Das Streben nach Sicherheit, nach Möglichkeiten und einem guten Leben, das haben wir alle. Überall auf der Welt wollen oder müssen Menschen woanders hingehen, um ein gutes Leben zu führen, wenn sie da, wo sie sind, keines haben. Neue Wege einzuschlagen, das steckt in uns drin. Es gibt die unterschiedlichsten Gründe, warum Menschen damals hierhergekommen sind, es gab natürlich das Anwerbeabkommen, und man wusste, man kommt zum Arbeiten hierher. Das bietet Möglichkeiten, aber auch Verluste. Das ist alles ambivalent.
Klar, es gibt die Hoffnung und den Wunsch nach Bewegung nach vorne, aber es gibt auch das Hinterlassen, das Verlassen, das Hinter-sich-lassen. Ich finde den Satz sehr treffend: „Keine*r ist ohne Grund hierhergekommen.“ Es gab oft keine einfachen Beweggründe. Alle hatten da ihre eigene Geschichte, ihre eigene Not. Das finde ich sehr wichtig zu erzählen.
Hürdem Riethmüller: Darüber hinaus hat Emine Sevgi Özdamar eine ganz besondere Migrationsgeschichte, und beschreibt diese auch in der Trilogie. Aber sie kennt natürlich auch die „normale“. Ich glaube, sie hat von Anfang an einen künstlerischen Weg im Kopf gehabt. Die Integrationspolitik, diese ganzen behördlichen Schritte waren eigentlich nur Mittel zum Zweck, um ins Ausland, nach Europa zu kommen. Sevgi verbindet beides, das ist eben das Interessante: Es gibt nicht so viele Menschen, die diesen Doppelweg gegangen sind. Und sie ist eben nicht nur Theaterkünstlerin, sondern Allrounderin, sie hat ja auch gezeichnet, ihre Zeichnungen wurden ausgestellt im Foyer des Berliner Ensembles in Ost-Berlin. Was mir persönlich gut am Stück gefällt: Es ist eine gewisse Loslösung vom „heiligen Werk“, ohne dass man den Text verfälscht hätte.
Gökşen Güntel: Wir haben viel mit Humor gearbeitet, das ist mir sehr wichtig – die Formen sind ganz bewusst gewählt, offen und episch.
Welche Relevanz hat die Trilogie heute?
Gökşen Güntel: Ich finde die Trilogie nach wie vor sehr aktuell. Ganz viele Menschen können sich darin wiederfinden: die Geschichte könnte in jeder Zeit und in jedem Land spielen. Das, was relevant ist, ist das Gehen von neuen Wegen. Wirtschaftliche Not, Familie, Politik, also alles, was einen zu Handlungen drängt. Das gibt es immer.

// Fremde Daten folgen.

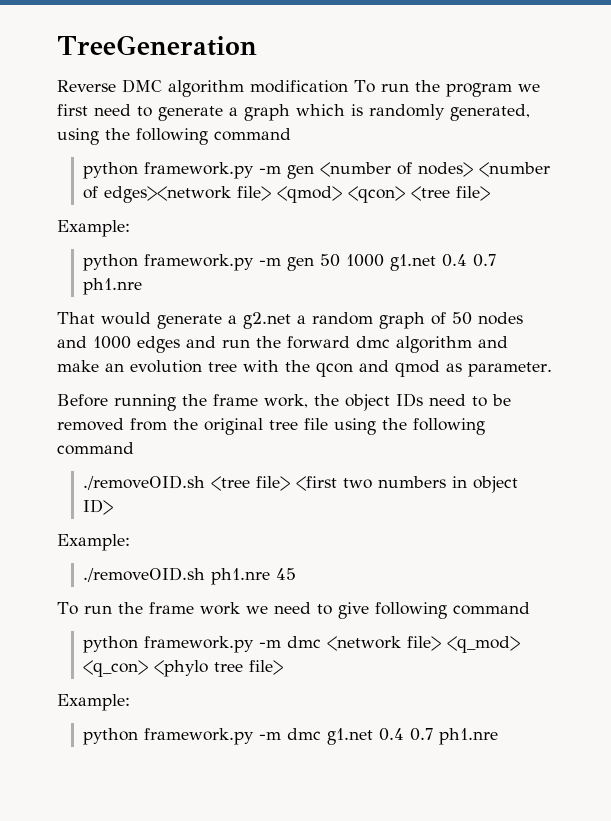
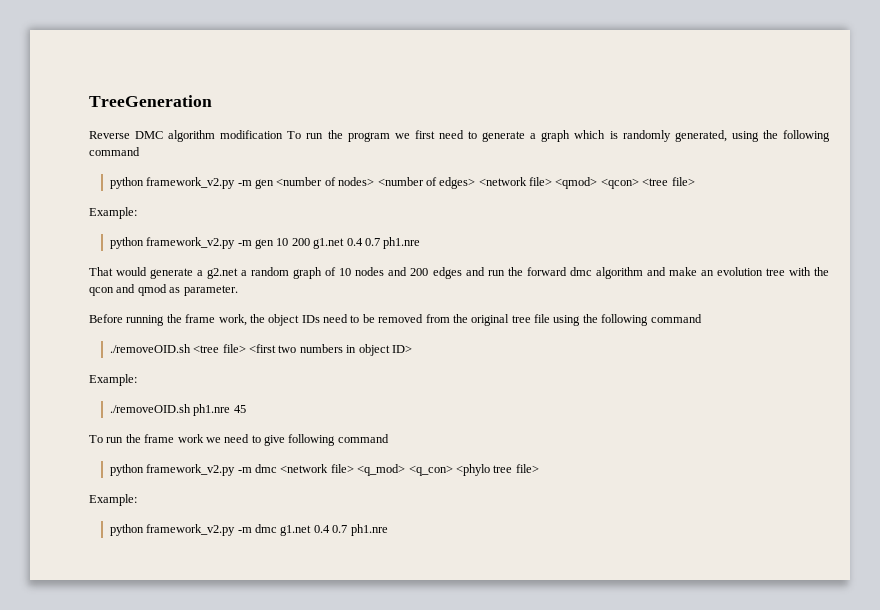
[144,162,255,179] framework.py -> [146,177,236,189] framework_v2.py
[104,186,232,203] edges><network -> [439,177,527,189] edges> <network
[144,254,385,271] framework.py -m gen 50 1000 -> [146,237,310,249] framework_v2.py -m gen 10 200
[452,312,472,325] 50 -> [339,268,352,276] 10
[93,336,131,349] 1000 -> [410,268,429,276] 200
[144,636,255,653] framework.py -> [146,464,236,476] framework_v2.py
[144,728,255,745] framework.py -> [146,524,236,536] framework_v2.py

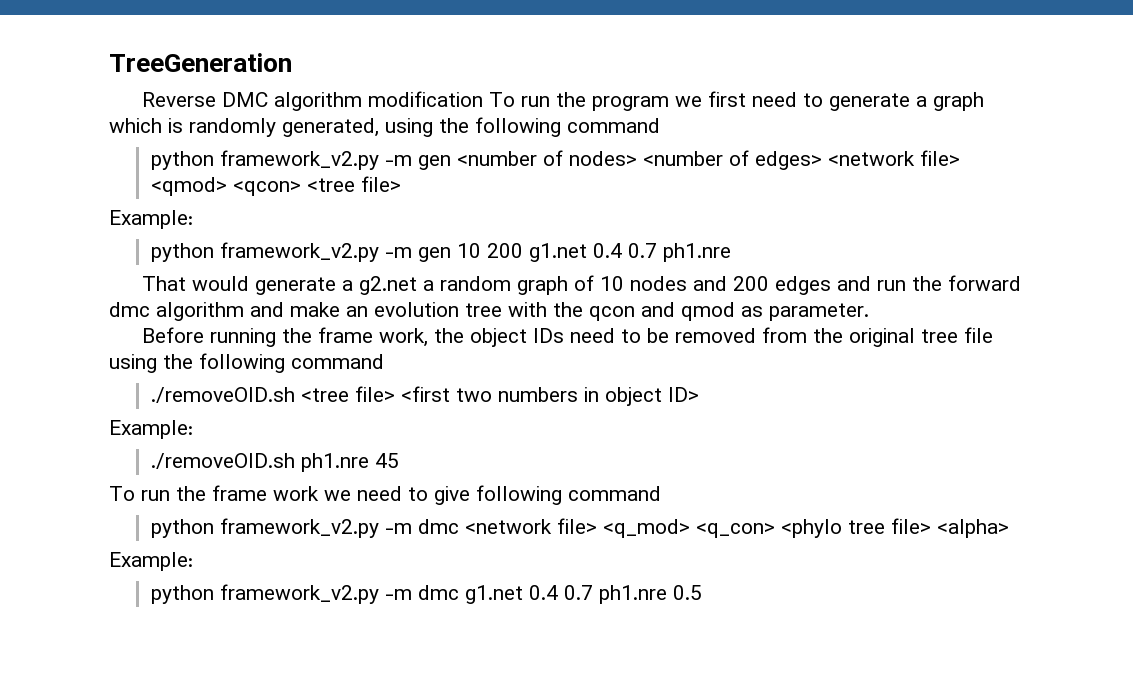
(539, 468) none -> [936,519,1009,538] <alpha>
(388, 530) none -> [672,585,702,600] 0.5

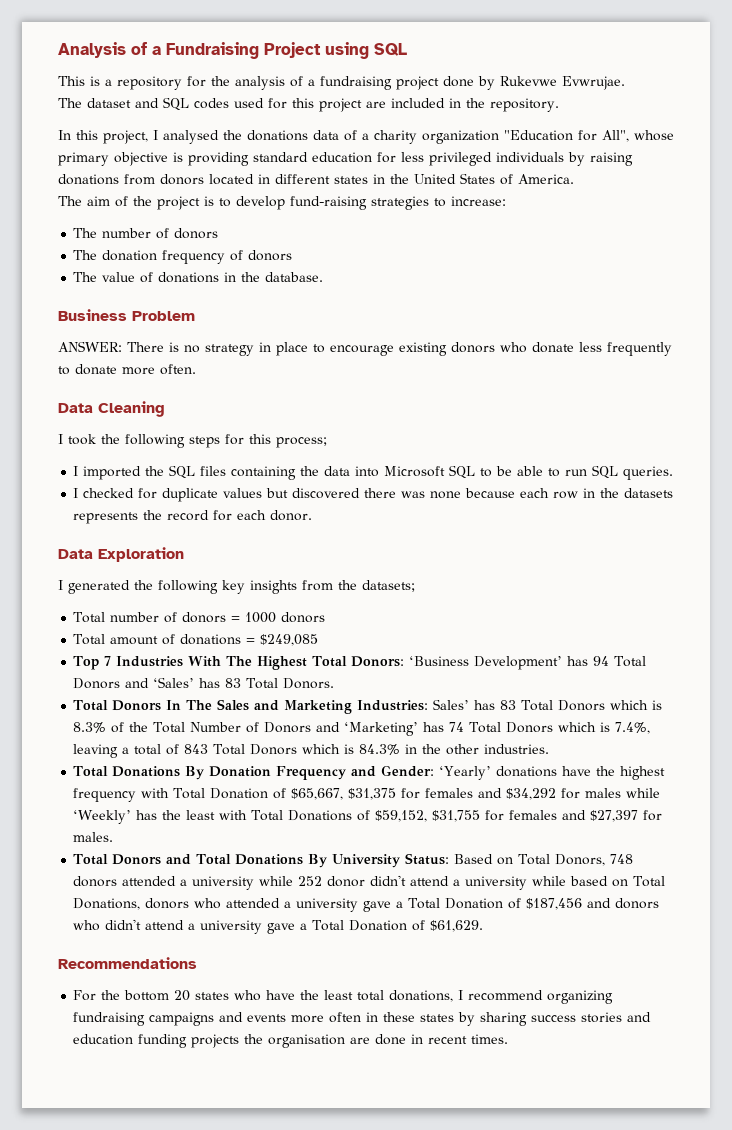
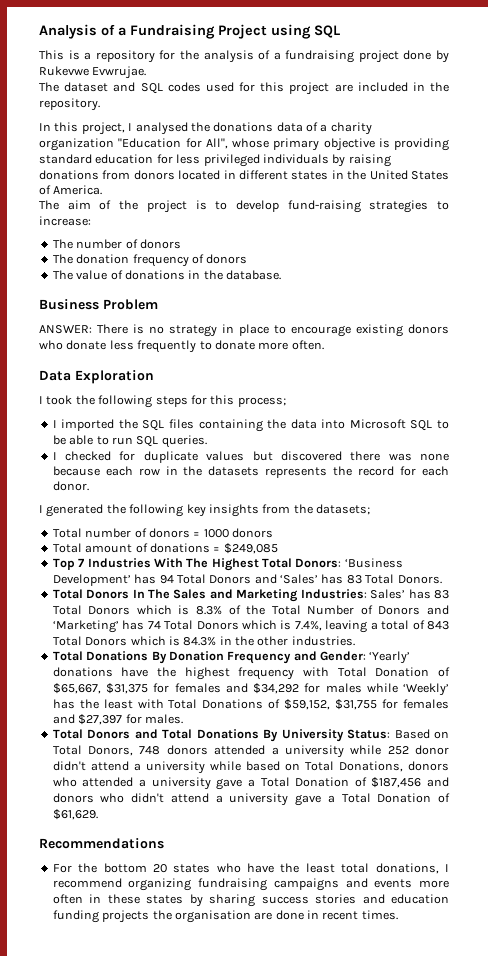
[98,401,165,417] Cleaning -> [75,370,154,384] Exploration
[58,547,184,562] // Data Exploration -> (89, 486) none

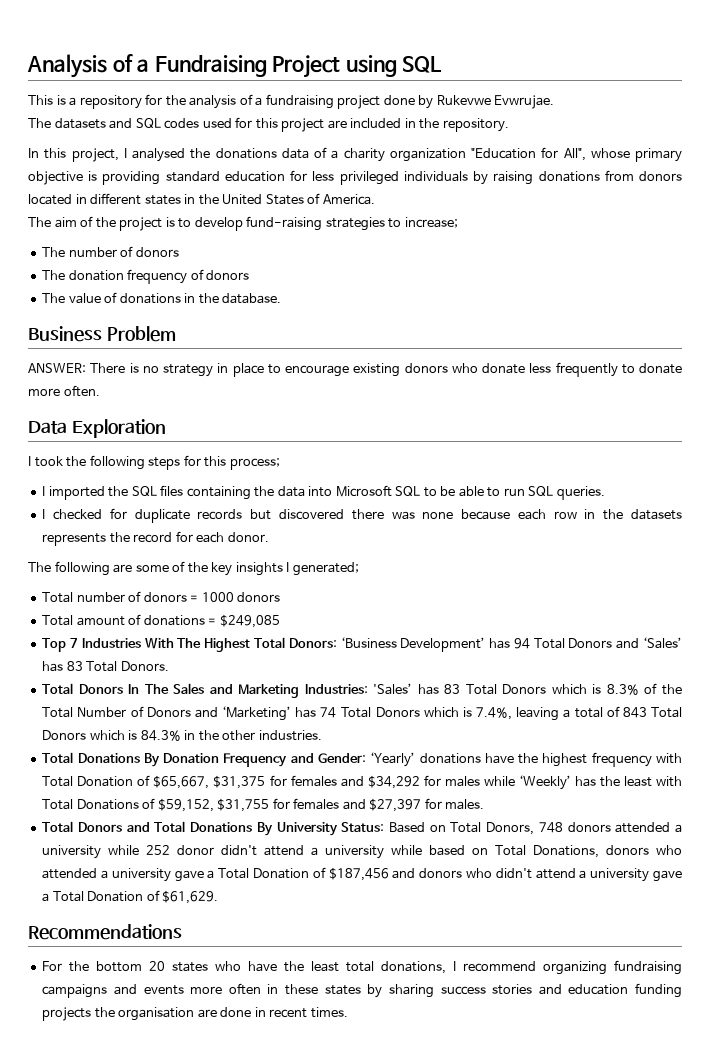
[64,82,109,92] dataset -> [54,118,106,129] datasets
[39,216,91,226] increase: -> [404,217,458,228] increase;
[206,451,245,461] values -> [197,509,243,520] records
[39,504,370,517] I generated the following key insights from the datasets; -> [28,561,359,576] The following are some of the key insights I generated;
[370,589,406,599] Sales’ -> [373,683,413,695] 'Sales’

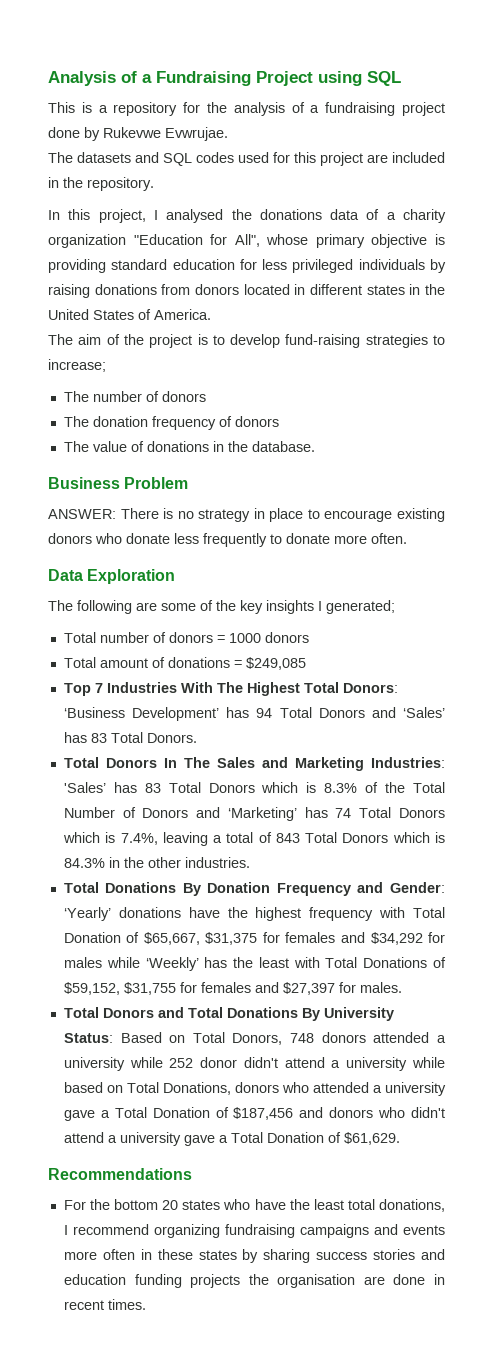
[28,455,280,470] [42,485,605,500] [42,508,682,523] [42,531,269,546] // I took the following steps for this process; // I imported the SQL files containing the data into Microsoft SQL to be able to run SQL queries. // I checked for duplicate records but discovered there was none because each row in the datasets represents the record for each donor. -> (176, 576) none

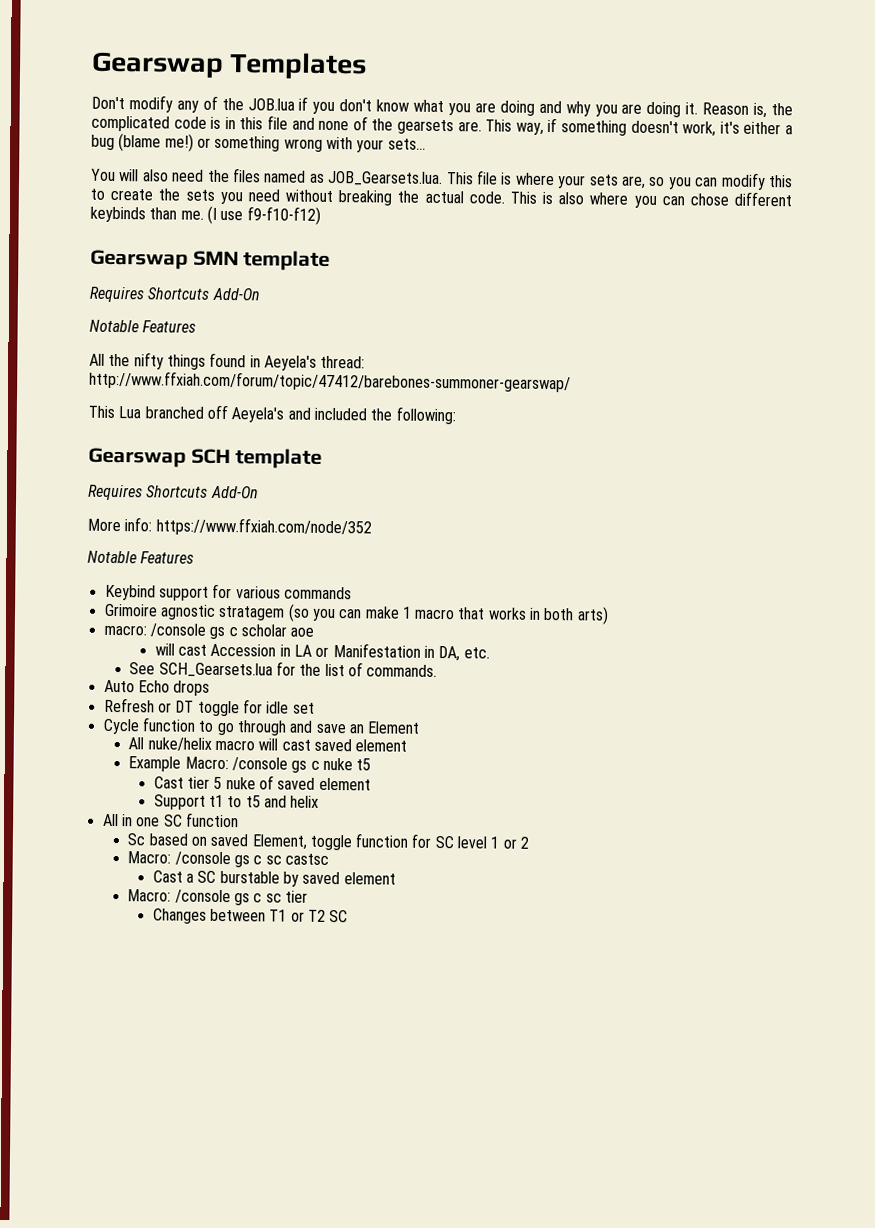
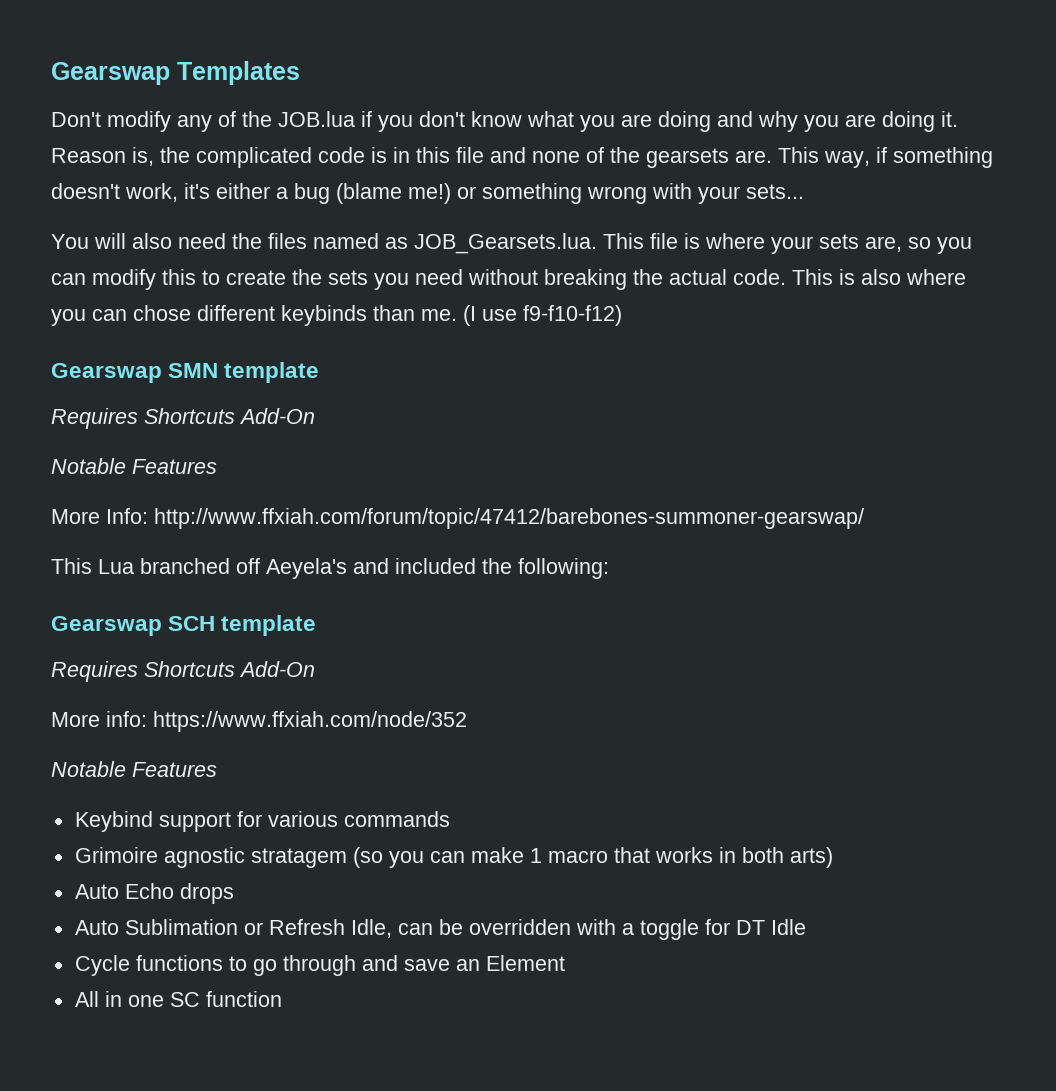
[89,352,366,371] All the nifty things found in Aeyela's thread: -> [51,508,148,524] More Info:
[103,623,315,640] [154,643,490,662] [129,661,438,678] [103,679,211,696] [103,697,315,717] macro: /console gs c scholar aoe // will cast Accession in LA or Manifestation in DA, etc. // See SCH_Gearsets.lua for the list of commands. // Auto Echo drops // Refresh or DT toggle for idle set -> [74,883,234,904] [74,919,806,940] Auto Echo drops // Auto Sublimation or Refresh Idle, can be overridden with a toggle for DT Idle
[141,717,196,732] function -> [135,955,223,971] functions
[128,737,408,752] [128,756,372,773] [153,775,371,791] [153,794,320,810] // All nuke/helix macro will cast saved element // Example Macro: /console gs c nuke t5 // Cast tier 5 nuke of saved element // Support t1 to t5 and helix -> (565, 963) none
[127,833,530,851] [127,851,329,868] [152,870,396,887] [127,889,308,906] [152,908,349,924] // Sc based on saved Element, toggle function for SC level 1 or 2 // Macro: /console gs c sc castsc // Cast a SC burstable by saved element // Macro: /console gs c sc tier // Changes between T1 or T2 SC -> (282, 999) none

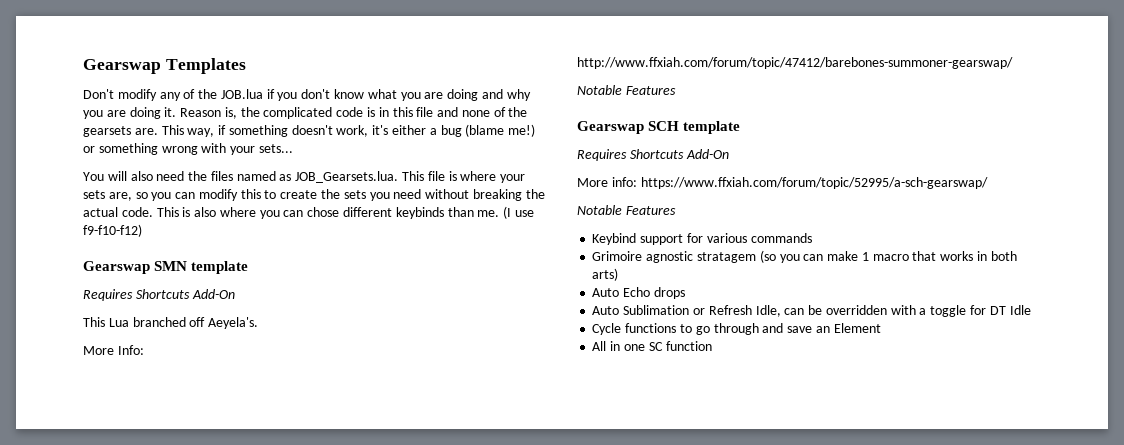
[51,458,217,474] [51,508,864,529] [51,558,609,579] Notable Features // More Info: http://www.ffxiah.com/forum/topic/47412/barebones-summoner-gearswap/ // This Lua branched off Aeyela's and included the following: -> [83,317,259,329] [83,345,144,355] [577,57,1013,69] [577,85,676,95] This Lua branched off Aeyela's. // More Info: http://www.ffxiah.com/forum/topic/47412/barebones-summoner-gearswap/ // Notable Features
[153,711,467,732] https://www.ffxiah.com/node/352 -> [640,177,988,189] https://www.ffxiah.com/forum/topic/52995/a-sch-gearswap/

Seht ihr eine Verbindung zwischen der Gazino-Kultur und Sonne auf halbem Weg?
Gökşen Güntel: Im Roman gibt es diesen Moment, in dem Zeki Müren auftritt, ein Künstler, der für das Gazino steht. Die Gazino-Kultur haben wir eingewoben, indem wir auf verschiedenen Ebenen mit Musik arbeiten: Die Musik in den verschiedenen Teilen ist die aus dem jeweiligen Jahrzehnt, das schafft die Atmosphäre. Auf der anderen Seite singen eben auch die Schauspieler*innen. Die Geschichte, die Zeit und die Musik unterstützen sich gegenseitig. Das Gazino tritt auf als Ort, an dem man seine Sorgen draußen lassen möchte, wo man zusammen lacht, weint, redet, singt und trinkt.